## PROBLEM STATEMENT
How many lines within the records include the word "forget"? Only that number should be given.
# # # # #
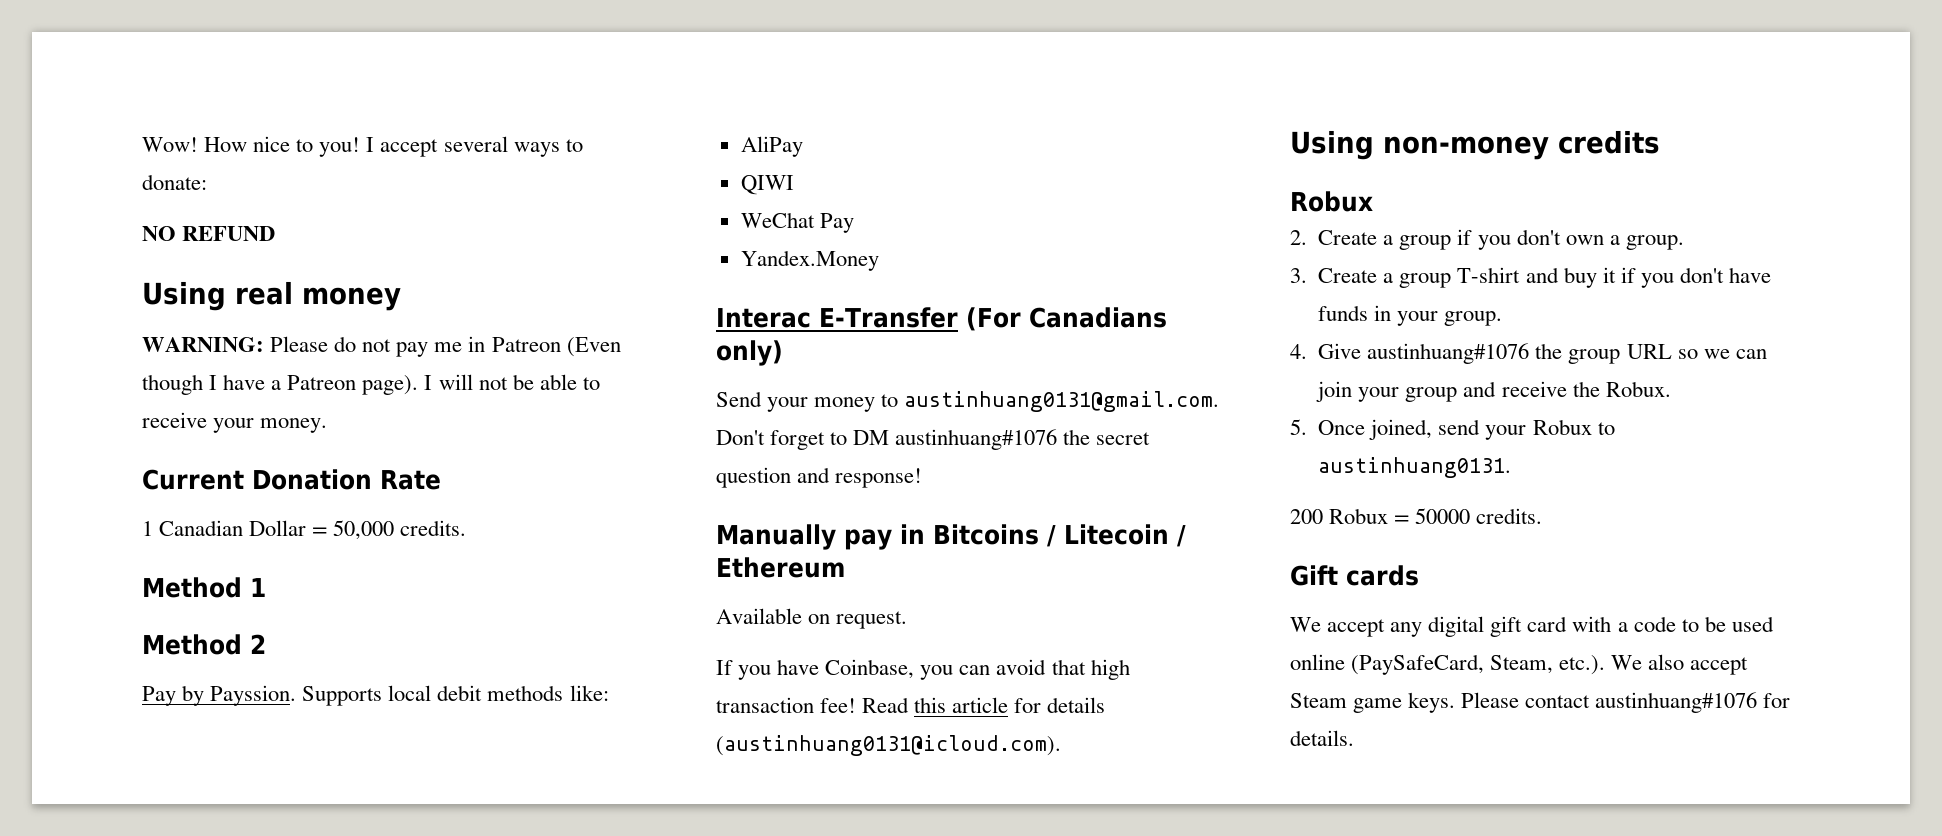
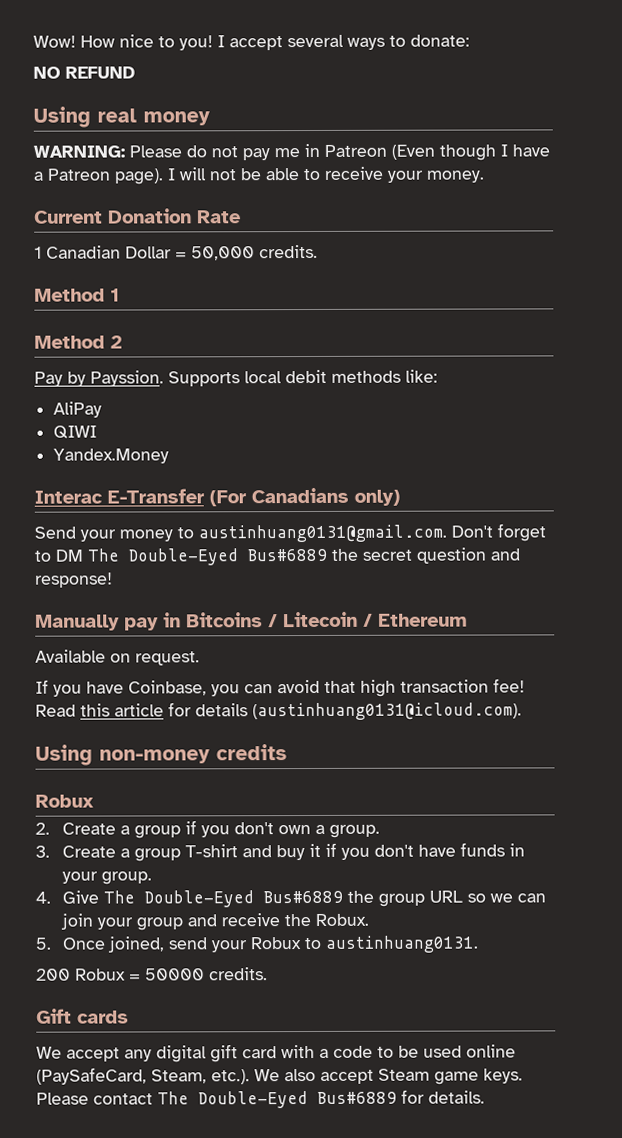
- WeChat Pay
- Send your money to austinhuang0131@gmail.com. Don't forget to DM austinhuang#1076 the secret question and response!
+ Send your money to austinhuang0131@gmail.com. Don't forget to DM The Double-Eyed Bus#6889 the secret question and response!
- 4. Give austinhuang#1076 the group URL so we can join your group and receive the Robux.
+ 4. Give The Double-Eyed Bus#6889 the group URL so we can join your group and receive the Robux.
- Please contact austinhuang#1076 for details.
+ Please contact The Double-Eyed Bus#6889 for details.

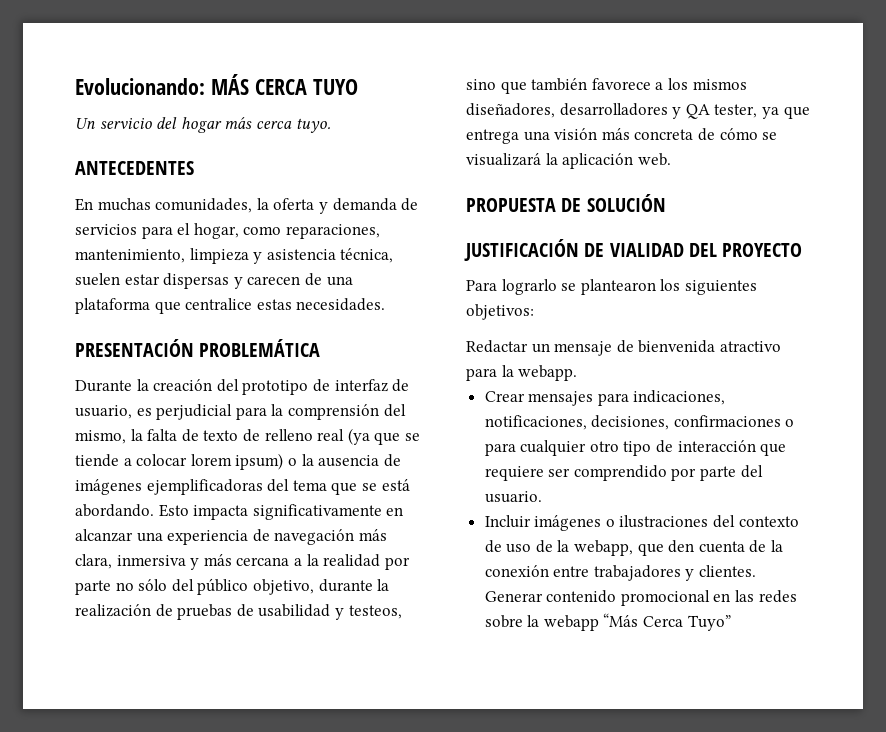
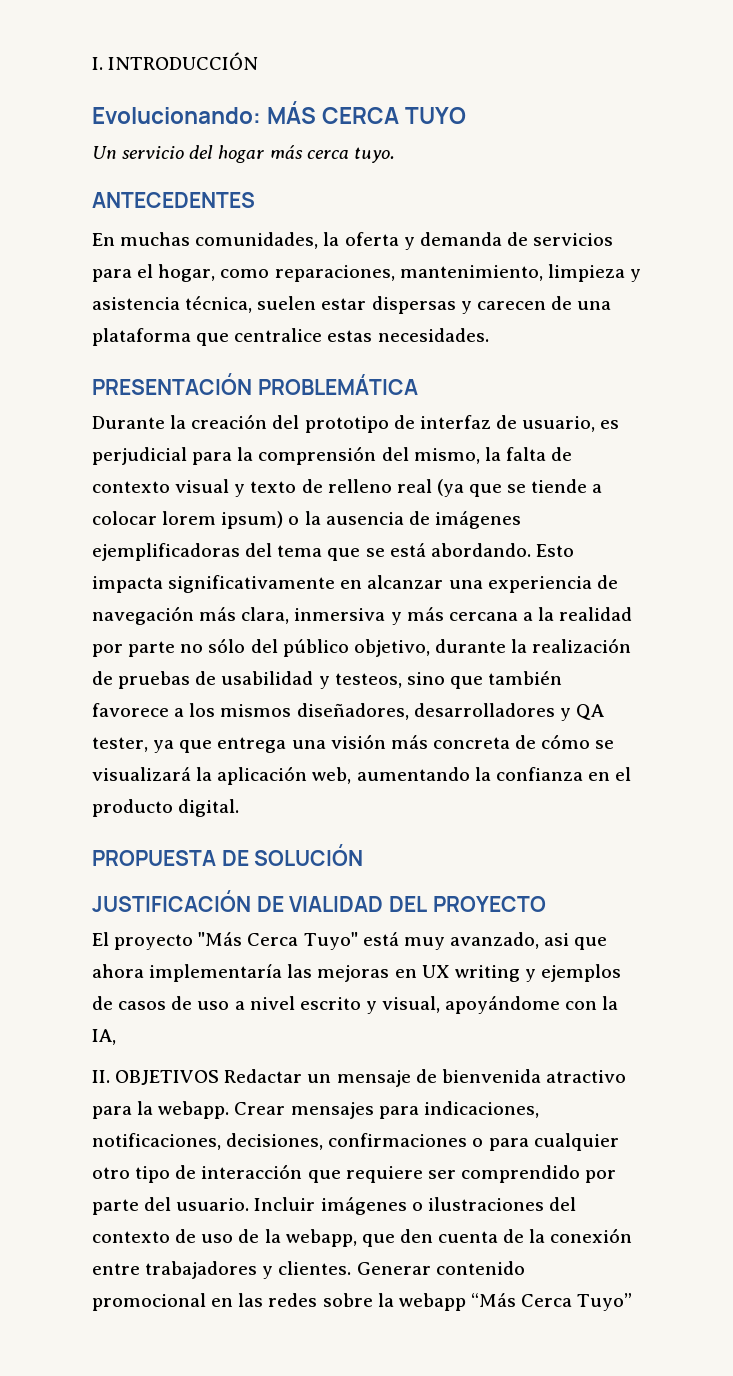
+ I. INTRODUCCIÓN
- Durante la creación del prototipo de interfaz de usuario, es perjudicial para la comprensión del mismo, la falta de texto de relleno real (ya que se tiende a colocar lorem ipsum) o la ausencia de imágenes ejemplificadoras del tema que se está abordando.
+ Durante la creación del prototipo de interfaz de usuario, es perjudicial para la comprensión del mismo, la falta de contexto visual y texto de relleno real (ya que se tiende a colocar lorem ipsum) o la ausencia de imágenes ejemplificadoras del tema que se está abordando.
- Esto impacta significativamente en alcanzar una experiencia de navegación más clara, inmersiva y más cercana a la realidad por parte no sólo del público objetivo, durante la realización de pruebas de usabilidad y testeos, sino que también favorece a los mismos diseñadores, desarrolladores y QA tester, ya que entrega una visión más concreta de cómo se visualizará la aplicación web.
+ Esto impacta significativamente en alcanzar una experiencia de navegación más clara, inmersiva y más cercana a la realidad por parte no sólo del público objetivo, durante la realización de pruebas de usabilidad y testeos, sino que también favorece a los mismos diseñadores, desarrolladores y QA tester, ya que entrega una visión más concreta de cómo se visualizará la aplicación web, aumentando la confianza en el producto digital.
- Para lograrlo se plantearon los siguientes objetivos:
- Redactar un mensaje de bienvenida atractivo para la webapp.
- Crear mensajes para indicaciones, notificaciones, decisiones, confirmaciones o para cualquier otro tipo de interacción que requiere ser comprendido por parte del usuario.
- Incluir imágenes o ilustraciones del contexto de uso de la webapp, que den cuenta de la conexión entre trabajadores y clientes.
+ El proyecto "Más Cerca Tuyo" está muy avanzado, asi que ahora implementaría las mejoras en UX writing y ejemplos de casos de uso a nivel escrito y visual, apoyándome con la IA,
+ II. OBJETIVOS Redactar un mensaje de bienvenida atractivo para la webapp. Crear mensajes para indicaciones, notificaciones, decisiones, confirmaciones o para cualquier otro tipo de interacción que requiere ser comprendido por parte del usuario. Incluir imágenes o ilustraciones del contexto de uso de la webapp, que den cuenta de la conexión entre trabajadores y clientes.

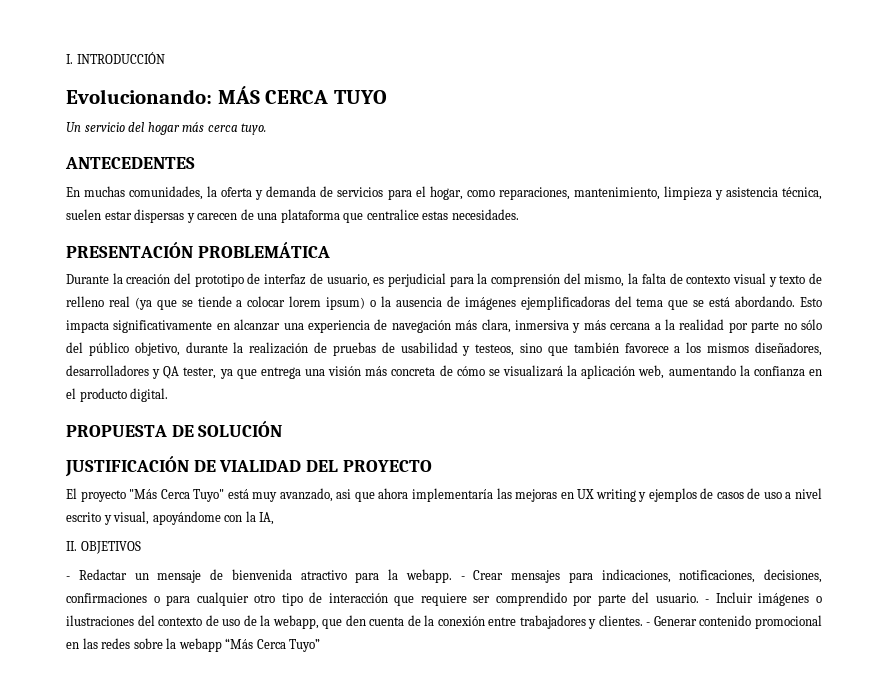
- II. OBJETIVOS Redactar un mensaje de bienvenida atractivo para la webapp.
+ II. OBJETIVOS
+ - Redactar un mensaje de bienvenida atractivo para la webapp.
- Crear mensajes para indicaciones, notificaciones, decisiones, confirmaciones o para cualquier otro tipo de interacción que requiere ser comprendido por parte del usuario.
+ - Crear mensajes para indicaciones, notificaciones, decisiones, confirmaciones o para cualquier otro tipo de interacción que requiere ser comprendido por parte del usuario.
- Incluir imágenes o ilustraciones del contexto de uso de la webapp, que den cuenta de la conexión entre trabajadores y clientes.
+ - Incluir imágenes o ilustraciones del contexto de uso de la webapp, que den cuenta de la conexión entre trabajadores y clientes.
- Generar contenido promocional en las redes sobre la webapp “Más Cerca Tuyo”
+ - Generar contenido promocional en las redes sobre la webapp “Más Cerca Tuyo”

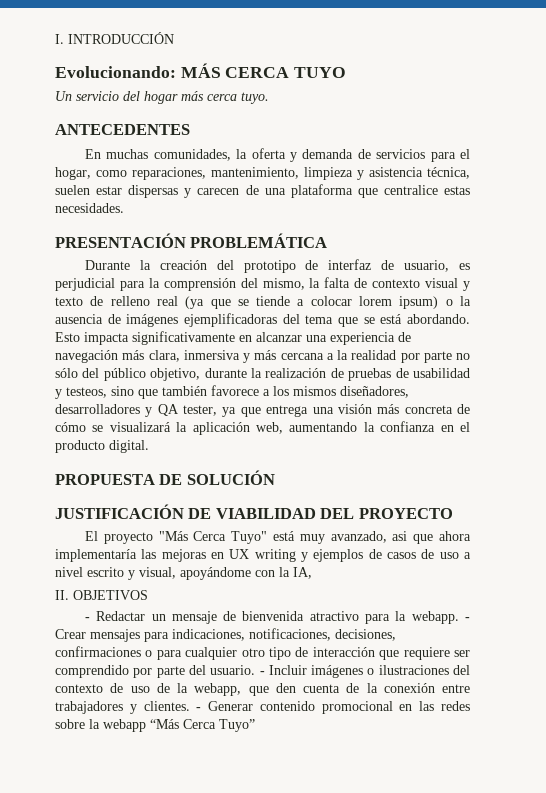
- JUSTIFICACIÓN DE VIALIDAD DEL PROYECTO
+ JUSTIFICACIÓN DE VIABILIDAD DEL PROYECTO

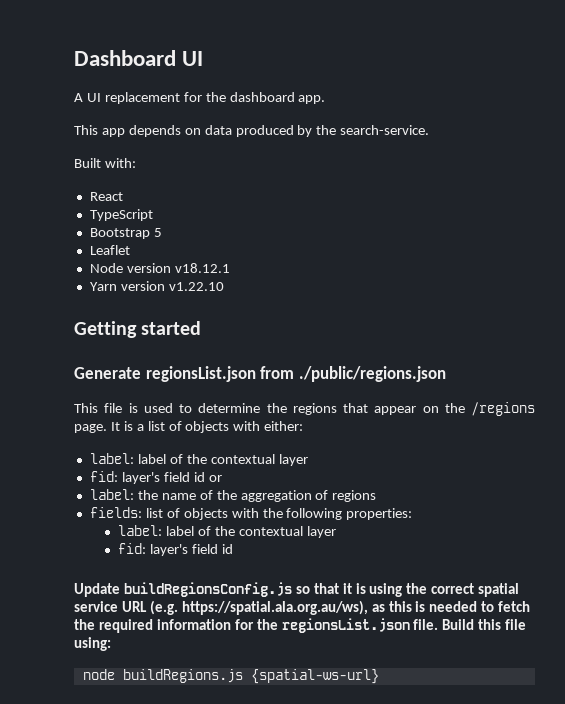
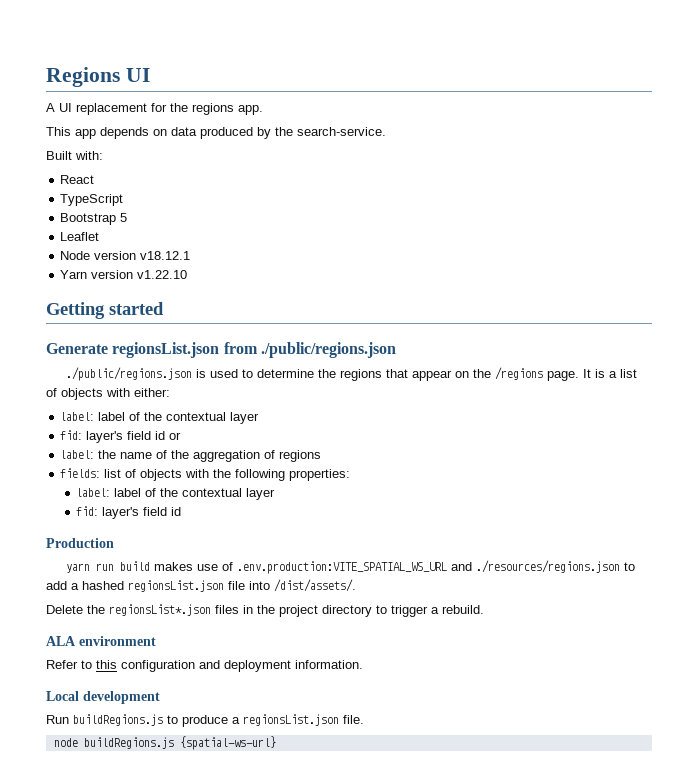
- Dashboard UI
+ Regions UI
- A UI replacement for the dashboard app.
+ A UI replacement for the regions app.
- This file is used to determine the regions that appear on the /regions page.
+ ./public/regions.json is used to determine the regions that appear on the /regions page.
- Update buildRegionsConfig.js so that it is using the correct spatial service URL (e.g. https://spatial.ala.org.au/ws), as this is needed to fetch the required information for the regionsList.json file. Build this file using:
+ Production
+ yarn run build makes use of .env.production:VITE_SPATIAL_WS_URL and ./resources/regions.json to add a hashed regionsList.json file into /dist/assets/.
+ Delete the regionsList*.json files in the project directory to trigger a rebuild.
+ ALA environment
+ Refer to this configuration and deployment information.
+ Local development
+ Run buildRegions.js to produce a regionsList.json file.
# # # # #
## THE ANSWER
2